* Task
In the records below, find the line containing "(681, 453) none -> [425,601,458,613] your" and the line containing "[358,301,375,313] r. ->"; please repeat exactly the lines from one to the other, both included, and nothing more.

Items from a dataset
^^^^

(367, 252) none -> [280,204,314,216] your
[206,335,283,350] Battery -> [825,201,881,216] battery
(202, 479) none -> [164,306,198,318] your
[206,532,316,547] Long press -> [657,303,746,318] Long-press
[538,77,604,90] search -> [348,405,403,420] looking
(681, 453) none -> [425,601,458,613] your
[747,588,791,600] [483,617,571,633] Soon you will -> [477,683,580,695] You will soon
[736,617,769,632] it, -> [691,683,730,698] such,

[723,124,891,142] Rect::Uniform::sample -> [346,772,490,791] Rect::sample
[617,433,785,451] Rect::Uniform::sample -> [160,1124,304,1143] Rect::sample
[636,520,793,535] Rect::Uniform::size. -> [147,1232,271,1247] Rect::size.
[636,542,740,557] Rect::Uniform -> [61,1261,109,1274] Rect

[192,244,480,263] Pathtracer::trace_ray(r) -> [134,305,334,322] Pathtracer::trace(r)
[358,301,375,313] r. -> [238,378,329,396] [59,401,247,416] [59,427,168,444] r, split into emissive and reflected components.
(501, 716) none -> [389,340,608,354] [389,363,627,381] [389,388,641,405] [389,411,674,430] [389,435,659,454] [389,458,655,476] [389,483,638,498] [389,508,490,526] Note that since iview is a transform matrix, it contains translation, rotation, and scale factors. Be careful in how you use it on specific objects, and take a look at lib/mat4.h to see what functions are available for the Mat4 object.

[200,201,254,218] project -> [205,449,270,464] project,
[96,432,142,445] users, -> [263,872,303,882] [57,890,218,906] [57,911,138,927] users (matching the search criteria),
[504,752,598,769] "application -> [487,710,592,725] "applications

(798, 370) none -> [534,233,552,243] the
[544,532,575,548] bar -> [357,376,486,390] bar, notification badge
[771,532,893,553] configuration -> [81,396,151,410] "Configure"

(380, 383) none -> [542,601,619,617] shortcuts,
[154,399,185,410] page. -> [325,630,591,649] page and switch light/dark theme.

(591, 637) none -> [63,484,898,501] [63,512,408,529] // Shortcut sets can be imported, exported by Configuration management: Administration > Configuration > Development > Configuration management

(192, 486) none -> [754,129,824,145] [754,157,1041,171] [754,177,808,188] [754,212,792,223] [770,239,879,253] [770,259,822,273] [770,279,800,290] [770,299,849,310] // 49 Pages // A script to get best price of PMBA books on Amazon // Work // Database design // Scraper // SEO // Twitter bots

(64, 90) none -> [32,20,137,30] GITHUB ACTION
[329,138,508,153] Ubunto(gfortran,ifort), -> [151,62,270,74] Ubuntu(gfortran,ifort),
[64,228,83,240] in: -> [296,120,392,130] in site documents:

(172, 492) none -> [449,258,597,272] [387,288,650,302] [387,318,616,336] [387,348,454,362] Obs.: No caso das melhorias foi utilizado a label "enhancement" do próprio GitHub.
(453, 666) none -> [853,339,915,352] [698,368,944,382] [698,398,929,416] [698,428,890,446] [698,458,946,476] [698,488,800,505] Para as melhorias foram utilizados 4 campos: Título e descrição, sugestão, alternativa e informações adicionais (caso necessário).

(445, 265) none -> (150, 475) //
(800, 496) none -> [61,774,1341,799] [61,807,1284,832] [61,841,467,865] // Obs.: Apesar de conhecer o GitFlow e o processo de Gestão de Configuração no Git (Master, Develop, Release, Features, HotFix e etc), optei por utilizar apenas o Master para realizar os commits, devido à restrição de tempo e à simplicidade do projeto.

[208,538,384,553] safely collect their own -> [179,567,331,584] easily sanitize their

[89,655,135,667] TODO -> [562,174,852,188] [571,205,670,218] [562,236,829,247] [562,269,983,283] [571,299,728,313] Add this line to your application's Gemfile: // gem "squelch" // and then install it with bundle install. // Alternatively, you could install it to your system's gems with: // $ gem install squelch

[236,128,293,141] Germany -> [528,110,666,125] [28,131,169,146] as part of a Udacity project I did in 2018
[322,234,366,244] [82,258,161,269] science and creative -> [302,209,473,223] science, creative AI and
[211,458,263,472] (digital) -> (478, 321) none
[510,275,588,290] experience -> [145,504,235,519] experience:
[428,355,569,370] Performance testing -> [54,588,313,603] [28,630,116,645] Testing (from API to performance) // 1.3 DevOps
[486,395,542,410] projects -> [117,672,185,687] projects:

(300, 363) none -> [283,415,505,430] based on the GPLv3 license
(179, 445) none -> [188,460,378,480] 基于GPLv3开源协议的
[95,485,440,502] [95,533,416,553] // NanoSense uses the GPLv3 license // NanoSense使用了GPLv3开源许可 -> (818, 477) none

^^^^

* Problem solution
(681, 453) none -> [425,601,458,613] your
[747,588,791,600] [483,617,571,633] Soon you will -> [477,683,580,695] You will soon
[736,617,769,632] it, -> [691,683,730,698] such,

[723,124,891,142] Rect::Uniform::sample -> [346,772,490,791] Rect::sample
[617,433,785,451] Rect::Uniform::sample -> [160,1124,304,1143] Rect::sample
[636,520,793,535] Rect::Uniform::size. -> [147,1232,271,1247] Rect::size.
[636,542,740,557] Rect::Uniform -> [61,1261,109,1274] Rect

[192,244,480,263] Pathtracer::trace_ray(r) -> [134,305,334,322] Pathtracer::trace(r)
[358,301,375,313] r. -> [238,378,329,396] [59,401,247,416] [59,427,168,444] r, split into emissive and reflected components.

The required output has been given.